Kaufman, Daniel, Antiquity


In their recent contribution to ANTIQUITY, Neeley & Barton (1994) propose a novel approach for examining and interpreting inter-assemblage variability in the Levantine Epipalaeolithic. Their paper is provocative and it is probably an understatement to say that their conclusions will be seen as controversial by those archaeologists familiar with the data. Even though culture-stratigraphic classifications and nomenclature are still under debate, there is general agreement that the patterned techno-typological variability represents cultural and temporal markers. Neeley & Barton, on the other hand, see it as representing facies or stages in a reduction sequence within a context of varying degrees of mobility and related economizing behaviours.

This is not to argue against attempts to place lithic assemblages within a behavioural context which incorporates factors such as raw-material exploitation, curation, settlement and mobility; not all inter-assemblage variability can be related only to cultural or temporal differences. To this writer, though, there are serious flaws in the arguments set forward by Neeley & Barton. They do not provide sufficient grounds to overturn the currently employed systematics for the Levantine Epipalaeolithic.

Microburin technique

In the discussion on microburin technique, a number of specific points require clarification. The dichotomous distributions of the by-products of this technique have long been used to differentiate between the Mushabian and the Geometric Kebaran: the Mushabian is characterized by the regular and intensive use of microburin technology, which is extremely rare or absent from the Geometric Kebaran. Neeley & Barton explain this dichotomy by arguing that, in the Geometric Kebaran, both distal and proximal elements resulting from microburin technique were modified into microlithic tools. This, in effect, would mask the utilization of the technique since its by-products 'would be unrecognizable as manufacturing debris' (Neeley & Barton 1994: 278). They support this position by presenting metrical data which indicate that usually two microlithic tools were produced from a single bladelet blank. My own personal observations of Geometric Kebaran assemblages from the central coastal plain of Israel and from the Carmel region substantiate this pattern. What Neeley & Barton do not take into account is the fact that, just as there is more than one way to skin a cat, there is also more than one way to section a bladelet. The use of microburin technique is not requisite; other methods (see e.g. Movious et al. 1968), including simple snapping, are just as effective.

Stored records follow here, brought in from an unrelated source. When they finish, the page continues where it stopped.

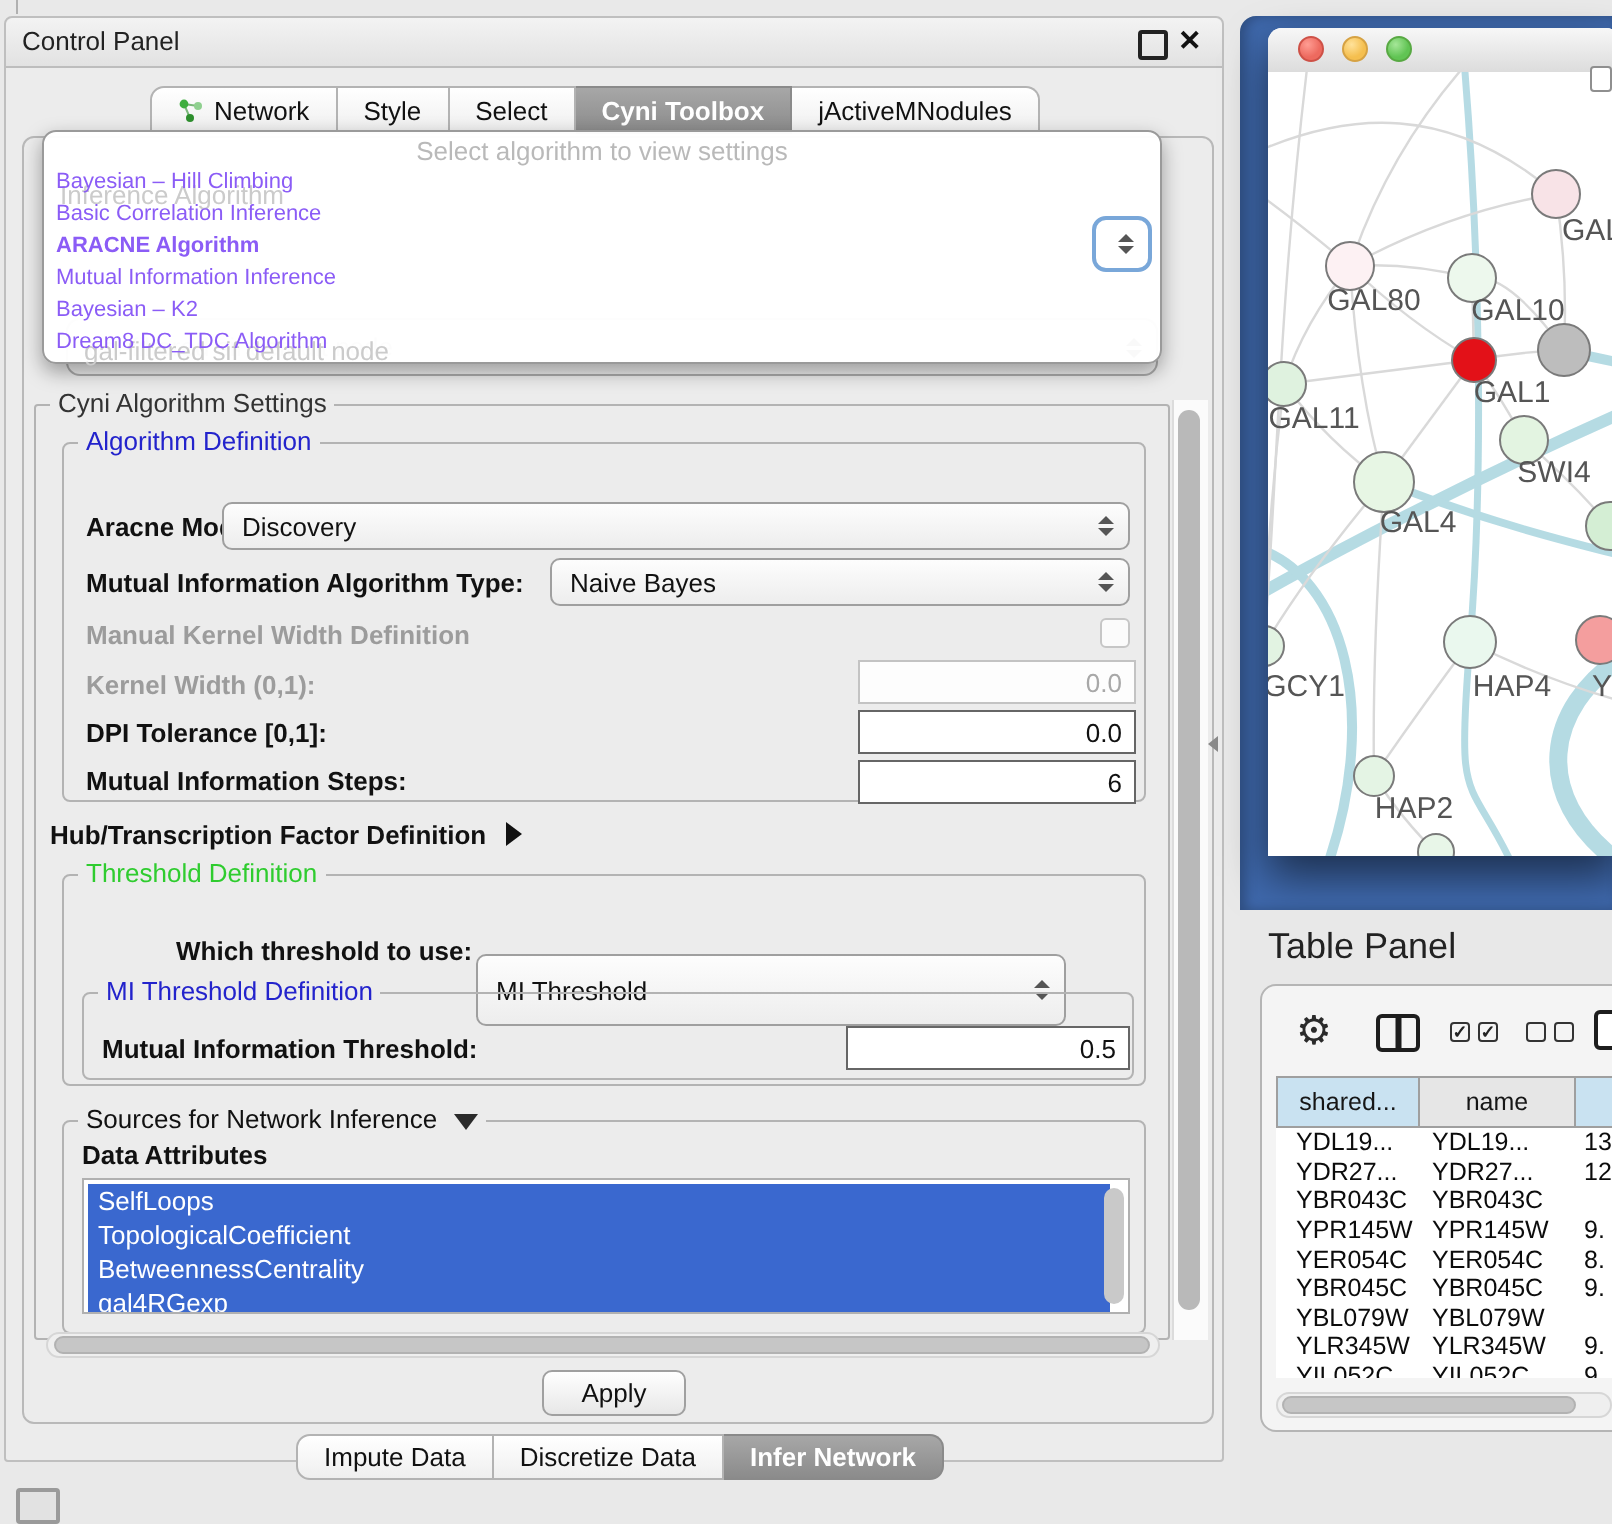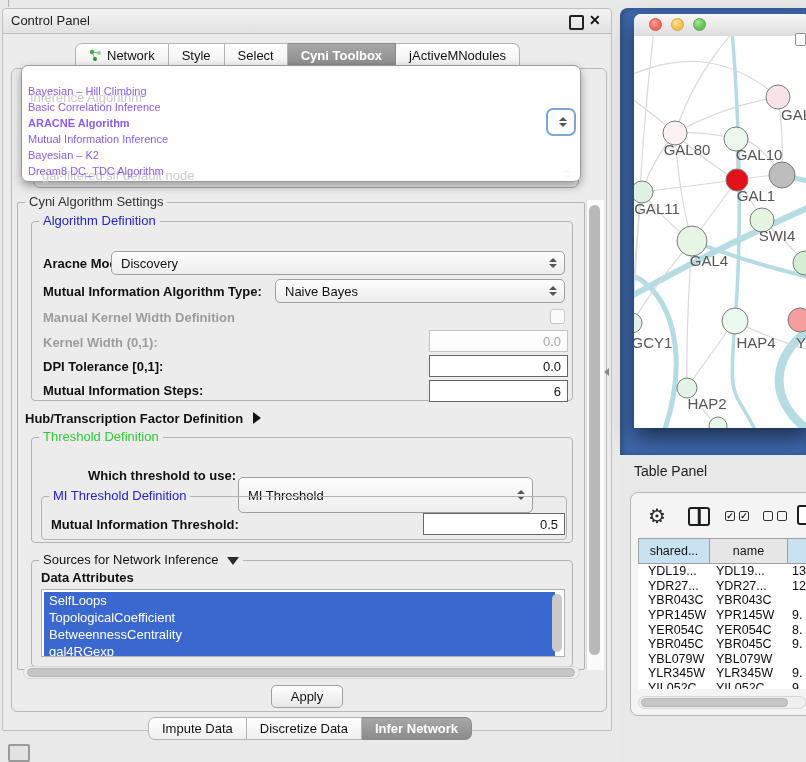--- a/index.html
+++ b/index.html
@@ -72,21 +72,21 @@
            box-shadow:0 10px 22px rgba(0,0,0,0.55);}
   .net-titlebar{left:0;top:0;width:100%;height:22px;background:linear-gradient(#f7f7f7,#dcdcdc);
                 border-bottom:1px solid #b9b9b9;border-radius:7px 7px 0 0;}
   .light{width:13px;height:13px;border-radius:50%;box-sizing:border-box;top:4px;}
   .light.r{background:radial-gradient(circle at 35% 30%,#ff9d93,#ed6a5f 60%);border:1px solid #ce5147;}
   .light.y{background:radial-gradient(circle at 35% 30%,#ffe29a,#f5bf4f 60%);border:1px solid #d6a243;}
   .light.g{background:radial-gradient(circle at 35% 30%,#a5e698,#61c454 60%);border:1px solid #58a943;}
   .net-canvas{left:0;top:22px;width:176px;height:392px;overflow:hidden;background:#fff;}
   
   .tp-strip{left:620px;top:455px;width:186px;height:307px;background:#e8e8e8;}
-  .tp-title{left:634px;top:463px;font-size:14px;color:#222;}
+  .tp-title{left:634px;top:463px;font-size:18px;color:#222;}
   .tp-card{left:630px;top:492px;width:200px;height:224px;background:#f4f4f4;border:1px solid #b5b5b5;
            border-radius:8px;box-sizing:border-box;}
   .gear{font-size:20px;color:#2a2a2a;line-height:20px;}
   .colicon{width:22px;height:19px;border:2.5px solid #1d1d1d;border-radius:3px;box-sizing:border-box;}
   .colicon div{position:absolute;left:50%;top:0;width:2.5px;height:100%;background:#1d1d1d;transform:translateX(-50%);}
   .cbx{width:10px;height:10px;border:1.5px solid #333;border-radius:2px;box-sizing:border-box;
        font-size:9px;line-height:8px;text-align:center;color:#222;font-weight:bold;}
   .th-cell{height:26px;display:flex;align-items:center;justify-content:center;font-size:12.5px;
            border:1px solid #9f9f9f;box-sizing:border-box;color:#161616;}
   .tr-row{display:flex;height:14.6px;align-items:center;font-size:12.5px;color:#0c0c0c;}
@@ -139,20 +139,21 @@
       <span>gal-filtered sif default node</span>
       <div class="steppers">
           <div class="tri-up"></div>
           <div class="tri-dn"></div>
         </div>
     </div>
 
     <div class="abs popup">
       <div class="abs ghost-txt" style="left:8px;top:24px;">Inference Algorithm</div>
       <div class="abs ghost-txt" style="left:20px;top:102px;">gal-filtered sif default node</div>
+      <div class="abs pop-ph">Select algorithm to view settings</div>
       <div class="abs pop-item" style="top:17px;">Bayesian – Hill Climbing</div>
       <div class="abs pop-item" style="top:33px;">Basic Correlation Inference</div>
       <div class="abs pop-item" style="top:65px;">Mutual Information Inference</div>
       <div class="abs pop-item b" style="top:49px;">ARACNE Algorithm</div>
       <div class="abs pop-item" style="top:81px;">Bayesian – K2</div>
       <div class="abs pop-item" style="top:97px;">Dream8 DC_TDC Algorithm</div>
     </div>
     <div class="abs focus-frag">
       <div class="steppers">
           <div class="tri-up"></div>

Even if their proposition were correct, there is still only a small likelihood that 100% of the microburin products would have been utilized, and we would expect to find at least some microburin by-products in Geometric Kebaran assemblages. This, indeed, is the case. But what Neeley & Barton fail to recognize is that in almost all of these instances it is Krukowski microburins which occur. Following Bordes (1957), it has been noted (Bar-Yosef 1981; Bar-Yosef & Goring-Morris 1977; Goring-Morris 1987; Henry 1989a) that Krukowski microburins are the accidental results of abruptly retouching bladelets, very often on an anvil. It is also important to note, following Henry (1989a: 93-4), a number of Geometric Kebaran assemblages in which the occurrence of microburin by-products can be seen as more than simply fortuitous. What is significant, though, is that in these cases the habitual use of the technique is associated with assemblages characterized by triangles or lunates and not trapeze/rectangles. Neeley & Barton do not take this variability into account.

A similar difficulty applies for the discussion of the microburin technique in the Natufian. While it is true that the method was employed by many Natufian groups, there is a large number of Natufian assemblages for which the technique is poorly represented or absent, a long-recognized fact (Bar-Yosef 1981; Bar-Yosef & Valla 1979; Henry 1974, 1989a).